Material for this task:
++++++++++++++++++++

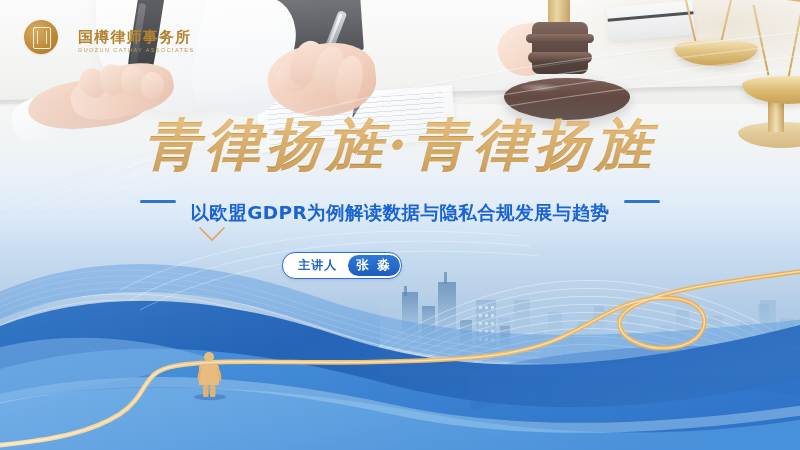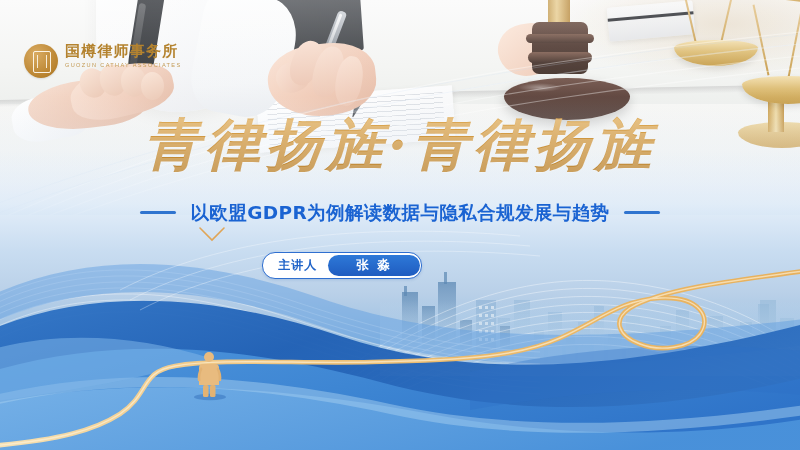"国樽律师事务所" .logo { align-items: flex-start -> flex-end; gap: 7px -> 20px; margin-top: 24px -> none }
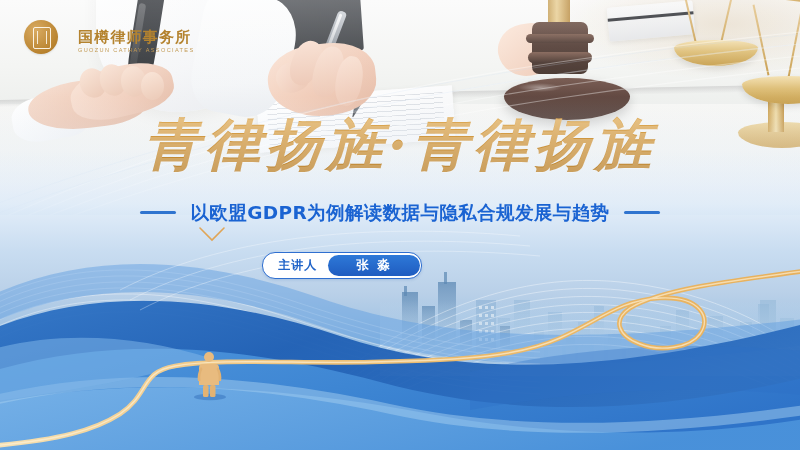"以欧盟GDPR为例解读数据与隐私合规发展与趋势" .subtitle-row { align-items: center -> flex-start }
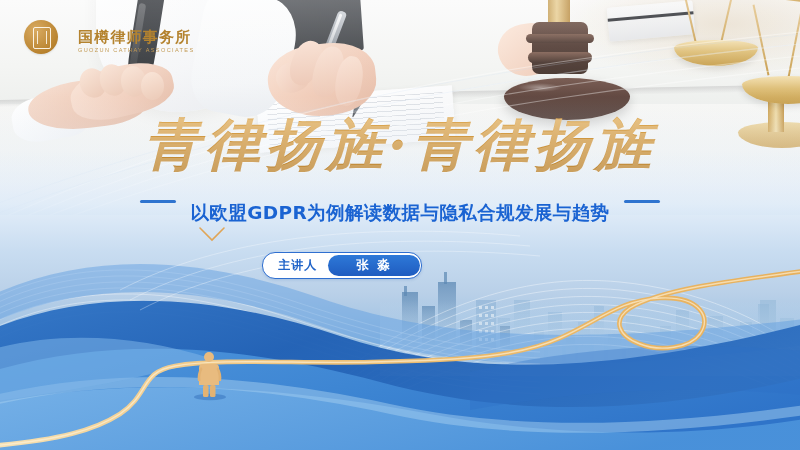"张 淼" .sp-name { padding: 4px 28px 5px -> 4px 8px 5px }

++++++++++++++++++++

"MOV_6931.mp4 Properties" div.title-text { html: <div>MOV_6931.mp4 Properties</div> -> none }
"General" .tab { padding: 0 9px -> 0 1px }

++++++++++++++++++++

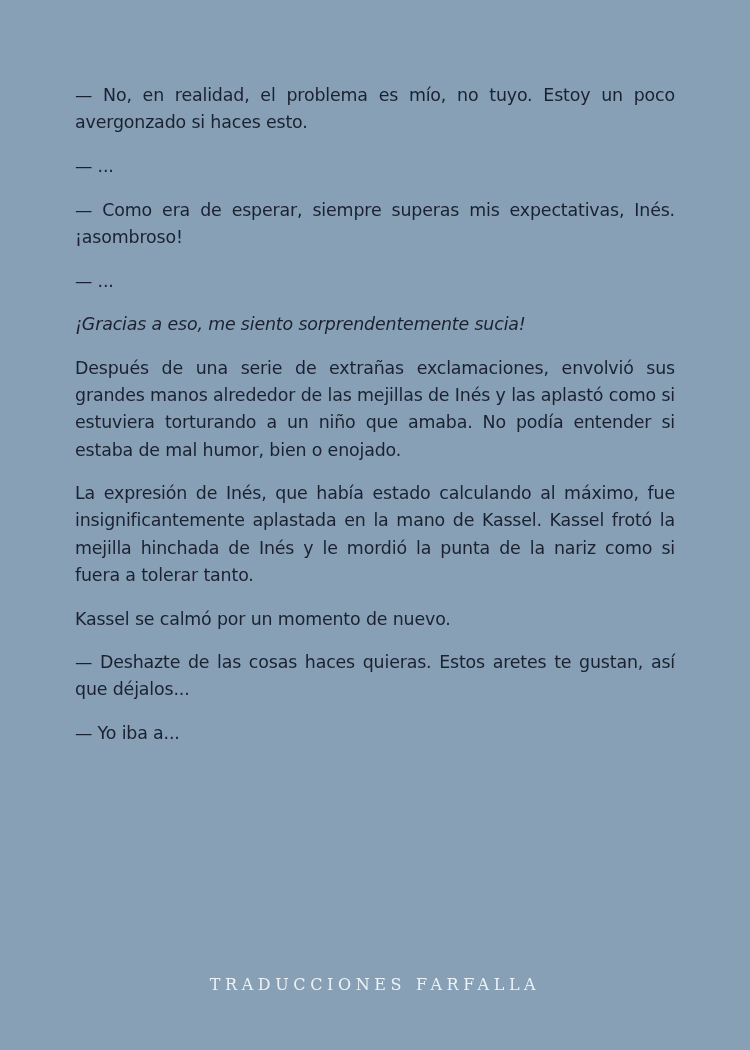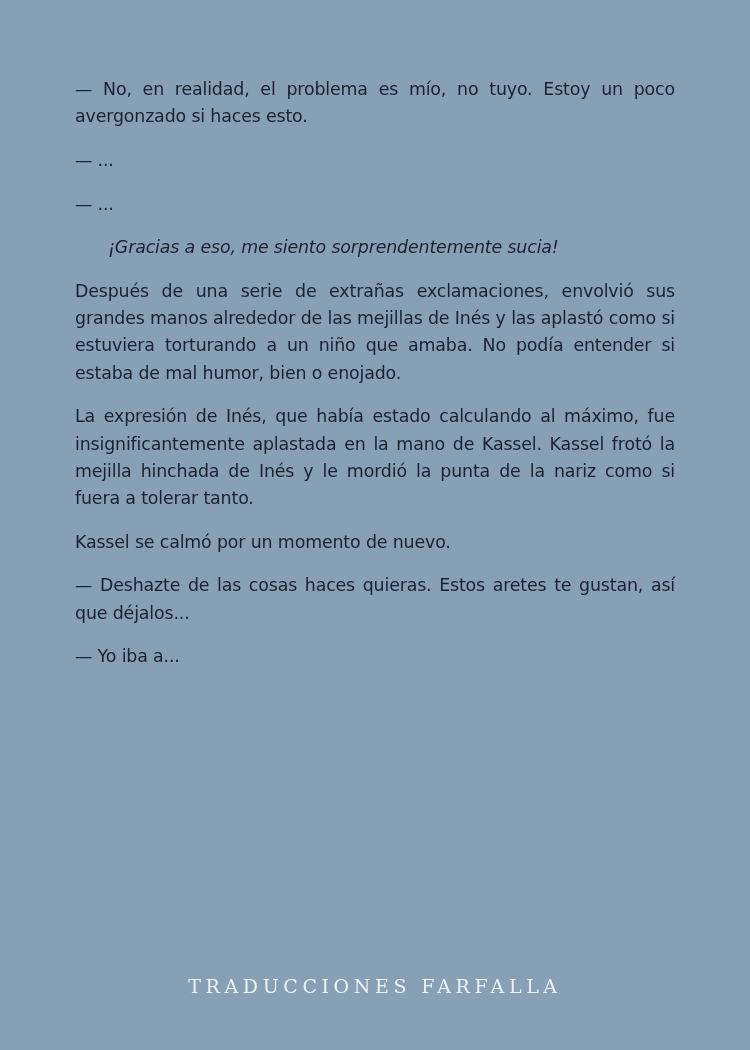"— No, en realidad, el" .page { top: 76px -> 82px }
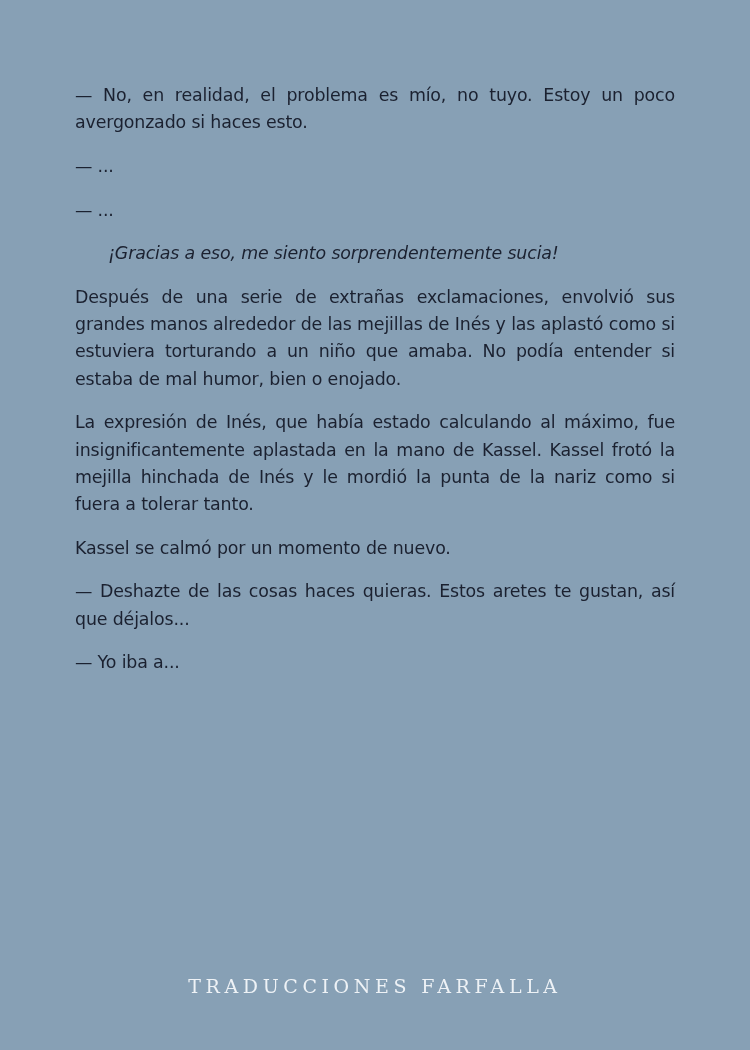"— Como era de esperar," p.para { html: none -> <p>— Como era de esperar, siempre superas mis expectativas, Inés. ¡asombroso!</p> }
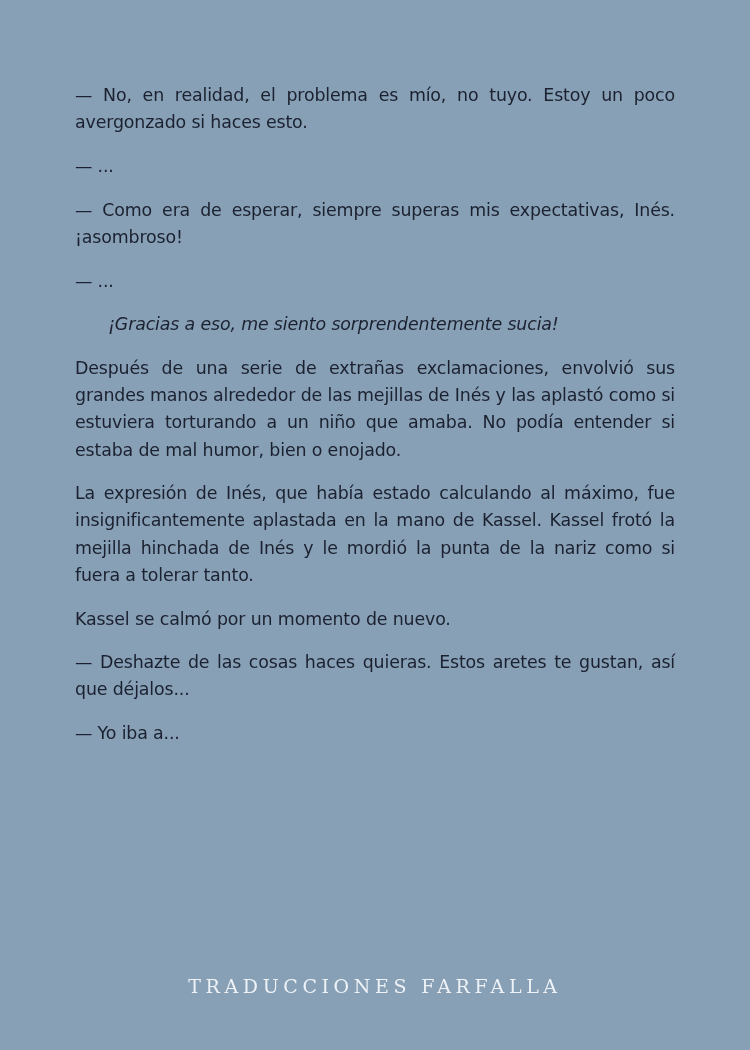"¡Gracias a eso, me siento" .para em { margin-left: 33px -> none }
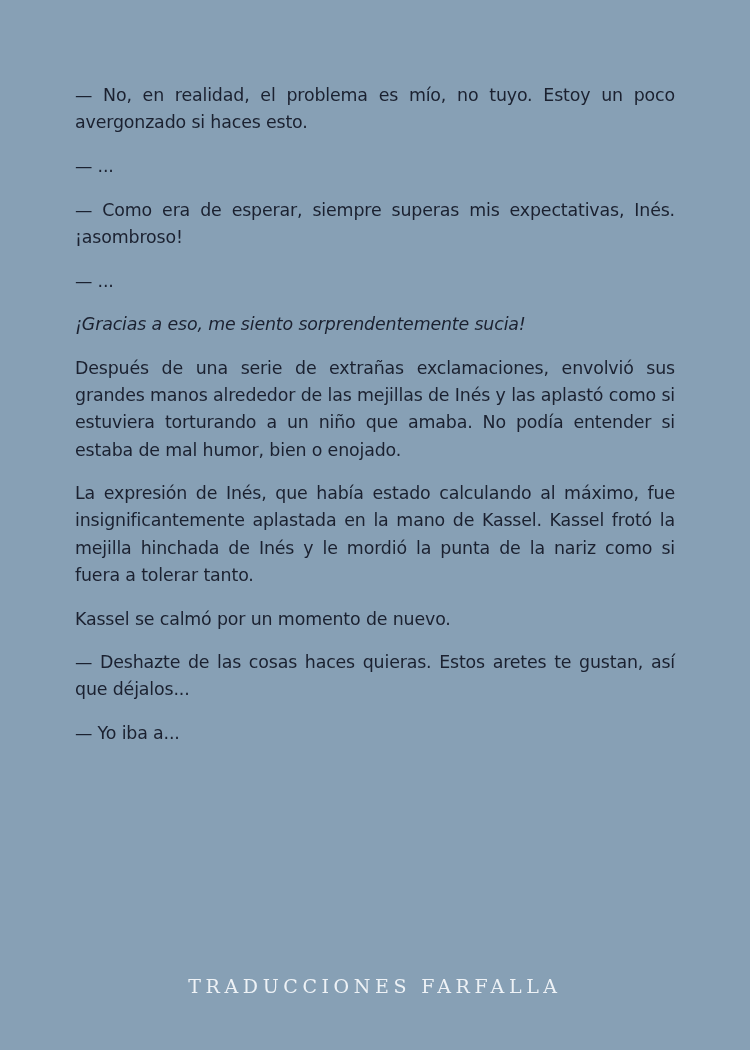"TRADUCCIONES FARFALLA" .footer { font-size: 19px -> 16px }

++++++++++++++++++++

Repeat exactly the stretch of the listing above that starts with the line holding "align-items: flex-start ->" and finishes with the line holding "padding: 4px 28px", both included. Skip every picture.

"国樽律师事务所" .logo { align-items: flex-start -> flex-end; gap: 7px -> 20px; margin-top: 24px -> none }
"以欧盟GDPR为例解读数据与隐私合规发展与趋势" .subtitle-row { align-items: center -> flex-start }
"张 淼" .sp-name { padding: 4px 28px 5px -> 4px 8px 5px }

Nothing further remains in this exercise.